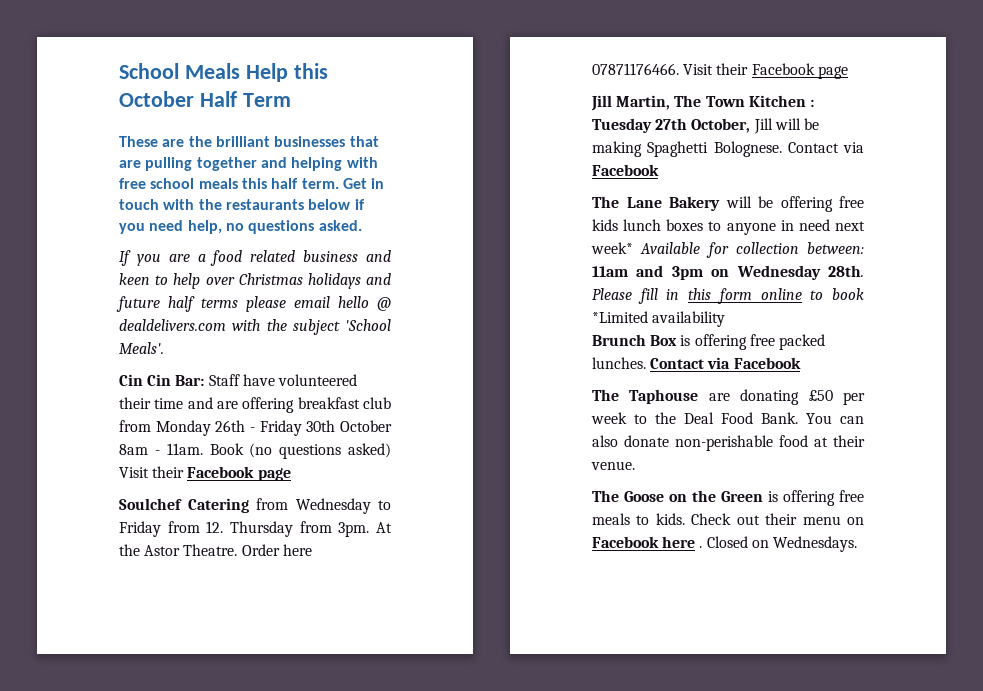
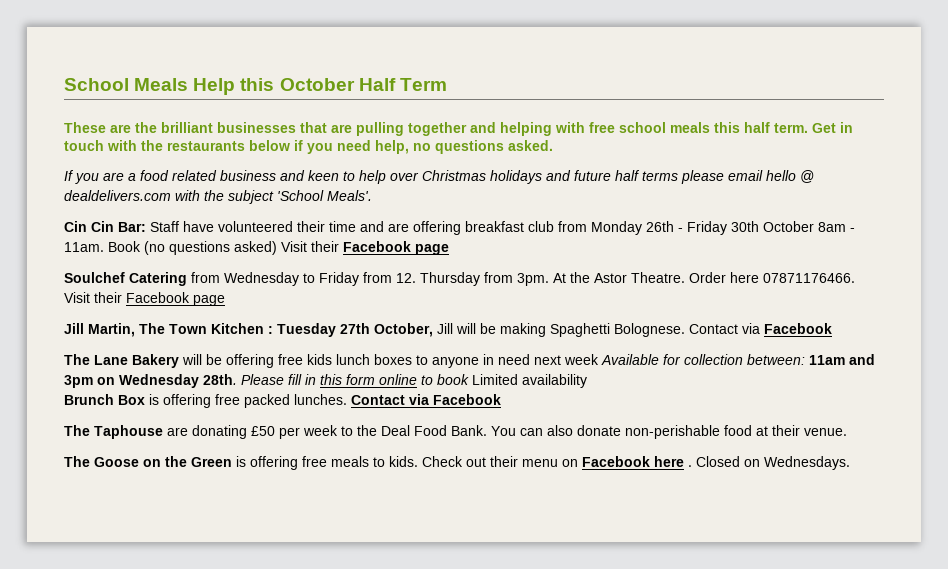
- The Lane Bakery will be offering free kids lunch boxes to anyone in need next week* Available for collection between: 11am and 3pm on Wednesday 28th.
+ The Lane Bakery will be offering free kids lunch boxes to anyone in need next week Available for collection between: 11am and 3pm on Wednesday 28th.
- Please fill in this form online to book *Limited availability
+ Please fill in this form online to book Limited availability

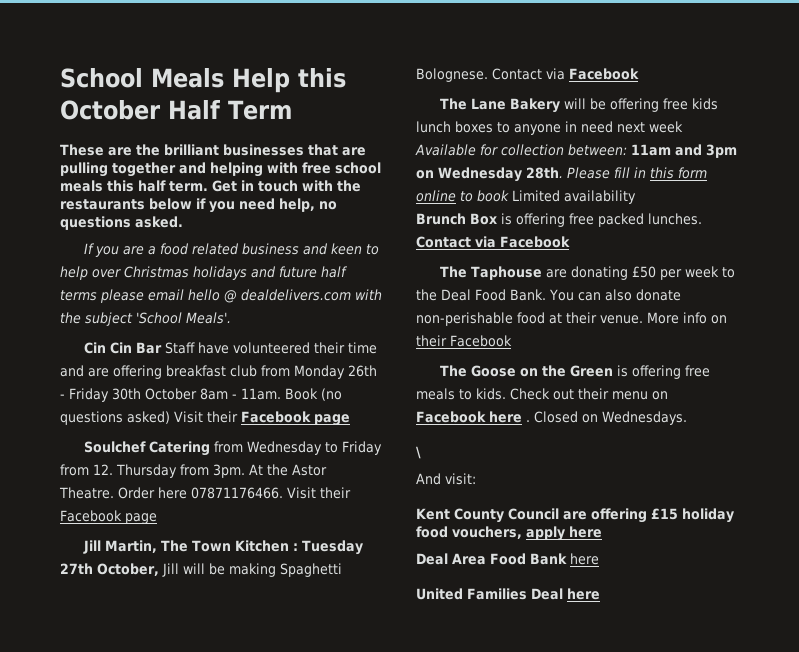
- Cin Cin Bar: Staff have volunteered their time and are offering breakfast club from Monday 26th - Friday 30th October 8am - 11am.
+ Cin Cin Bar Staff have volunteered their time and are offering breakfast club from Monday 26th - Friday 30th October 8am - 11am.
+ More info on their Facebook
+ \
+ And visit:
+ Kent County Council are offering £15 holiday food vouchers, apply here
+ Deal Area Food Bank here
+ United Families Deal here

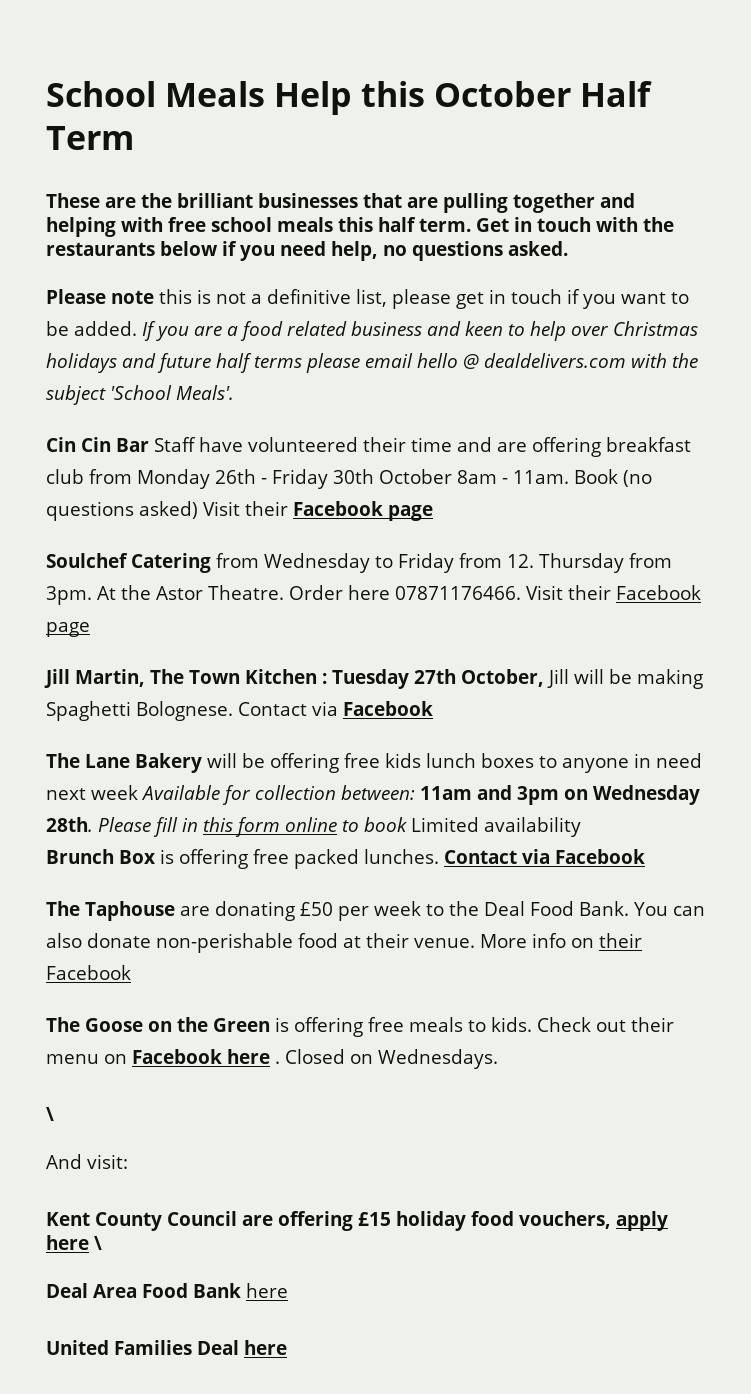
+ Please note this is not a definitive list, please get in touch if you want to be added.
- Kent County Council are offering £15 holiday food vouchers, apply here
+ Kent County Council are offering £15 holiday food vouchers, apply here \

===

**Required work**: Would you copy the lines above exactly, starting with the one that has "- Please fill" and ending with the one that has "Families Deal here", both included, without the pictures?

**Task output**:
- Please fill in this form online to book *Limited availability
+ Please fill in this form online to book Limited availability

- Cin Cin Bar: Staff have volunteered their time and are offering breakfast club from Monday 26th - Friday 30th October 8am - 11am.
+ Cin Cin Bar Staff have volunteered their time and are offering breakfast club from Monday 26th - Friday 30th October 8am - 11am.
+ More info on their Facebook
+ \
+ And visit:
+ Kent County Council are offering £15 holiday food vouchers, apply here
+ Deal Area Food Bank here
+ United Families Deal here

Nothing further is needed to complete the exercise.